Provided records START
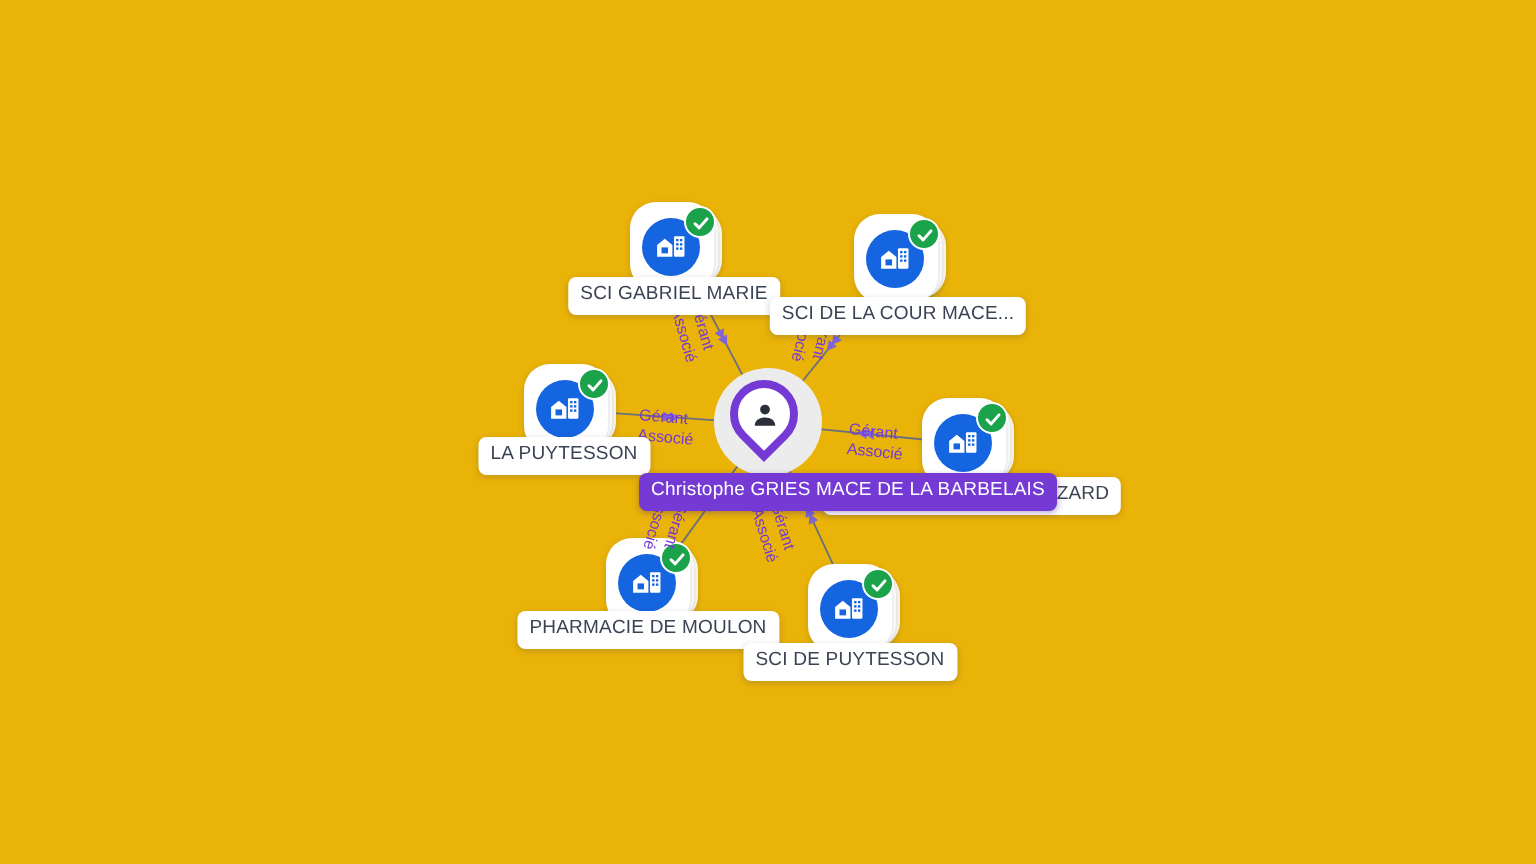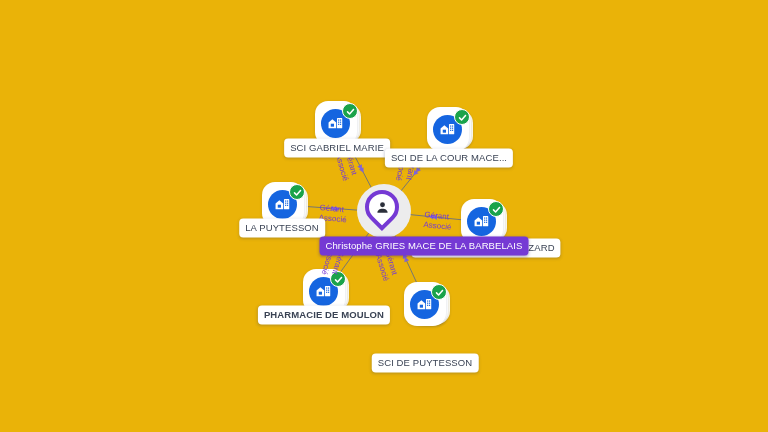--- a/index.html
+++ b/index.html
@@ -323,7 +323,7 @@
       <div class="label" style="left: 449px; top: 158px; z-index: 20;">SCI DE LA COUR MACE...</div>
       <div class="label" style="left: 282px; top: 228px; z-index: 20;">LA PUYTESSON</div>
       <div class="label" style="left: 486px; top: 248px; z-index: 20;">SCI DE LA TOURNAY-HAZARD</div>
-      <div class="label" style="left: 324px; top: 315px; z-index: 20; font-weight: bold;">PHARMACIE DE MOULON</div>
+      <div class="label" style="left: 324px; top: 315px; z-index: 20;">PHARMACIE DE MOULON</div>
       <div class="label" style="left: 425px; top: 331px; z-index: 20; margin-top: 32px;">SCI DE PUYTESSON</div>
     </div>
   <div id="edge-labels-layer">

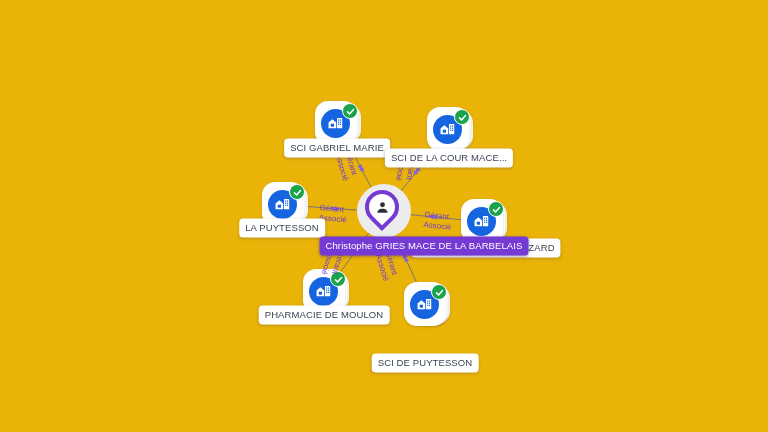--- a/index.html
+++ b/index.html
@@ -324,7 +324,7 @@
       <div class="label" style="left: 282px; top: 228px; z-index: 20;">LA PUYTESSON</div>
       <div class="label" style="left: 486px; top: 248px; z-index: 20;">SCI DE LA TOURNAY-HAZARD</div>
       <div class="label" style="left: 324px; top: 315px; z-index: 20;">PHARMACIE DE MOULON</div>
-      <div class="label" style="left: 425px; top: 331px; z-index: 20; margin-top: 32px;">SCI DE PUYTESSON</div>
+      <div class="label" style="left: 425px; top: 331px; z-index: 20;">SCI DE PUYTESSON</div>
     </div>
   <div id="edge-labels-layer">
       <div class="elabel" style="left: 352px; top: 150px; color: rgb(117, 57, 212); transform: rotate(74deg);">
Provided records END
◆ **Task objective**:
Transcribe the data exactly, minus any images.

◆ **Expected answer**:
--- a/index.html
+++ b/index.html
@@ -323,7 +323,7 @@
       <div class="label" style="left: 449px; top: 158px; z-index: 20;">SCI DE LA COUR MACE...</div>
       <div class="label" style="left: 282px; top: 228px; z-index: 20;">LA PUYTESSON</div>
       <div class="label" style="left: 486px; top: 248px; z-index: 20;">SCI DE LA TOURNAY-HAZARD</div>
-      <div class="label" style="left: 324px; top: 315px; z-index: 20; font-weight: bold;">PHARMACIE DE MOULON</div>
+      <div class="label" style="left: 324px; top: 315px; z-index: 20;">PHARMACIE DE MOULON</div>
       <div class="label" style="left: 425px; top: 331px; z-index: 20; margin-top: 32px;">SCI DE PUYTESSON</div>
     </div>
   <div id="edge-labels-layer">

--- a/index.html
+++ b/index.html
@@ -324,7 +324,7 @@
       <div class="label" style="left: 282px; top: 228px; z-index: 20;">LA PUYTESSON</div>
       <div class="label" style="left: 486px; top: 248px; z-index: 20;">SCI DE LA TOURNAY-HAZARD</div>
       <div class="label" style="left: 324px; top: 315px; z-index: 20;">PHARMACIE DE MOULON</div>
-      <div class="label" style="left: 425px; top: 331px; z-index: 20; margin-top: 32px;">SCI DE PUYTESSON</div>
+      <div class="label" style="left: 425px; top: 331px; z-index: 20;">SCI DE PUYTESSON</div>
     </div>
   <div id="edge-labels-layer">
       <div class="elabel" style="left: 352px; top: 150px; color: rgb(117, 57, 212); transform: rotate(74deg);">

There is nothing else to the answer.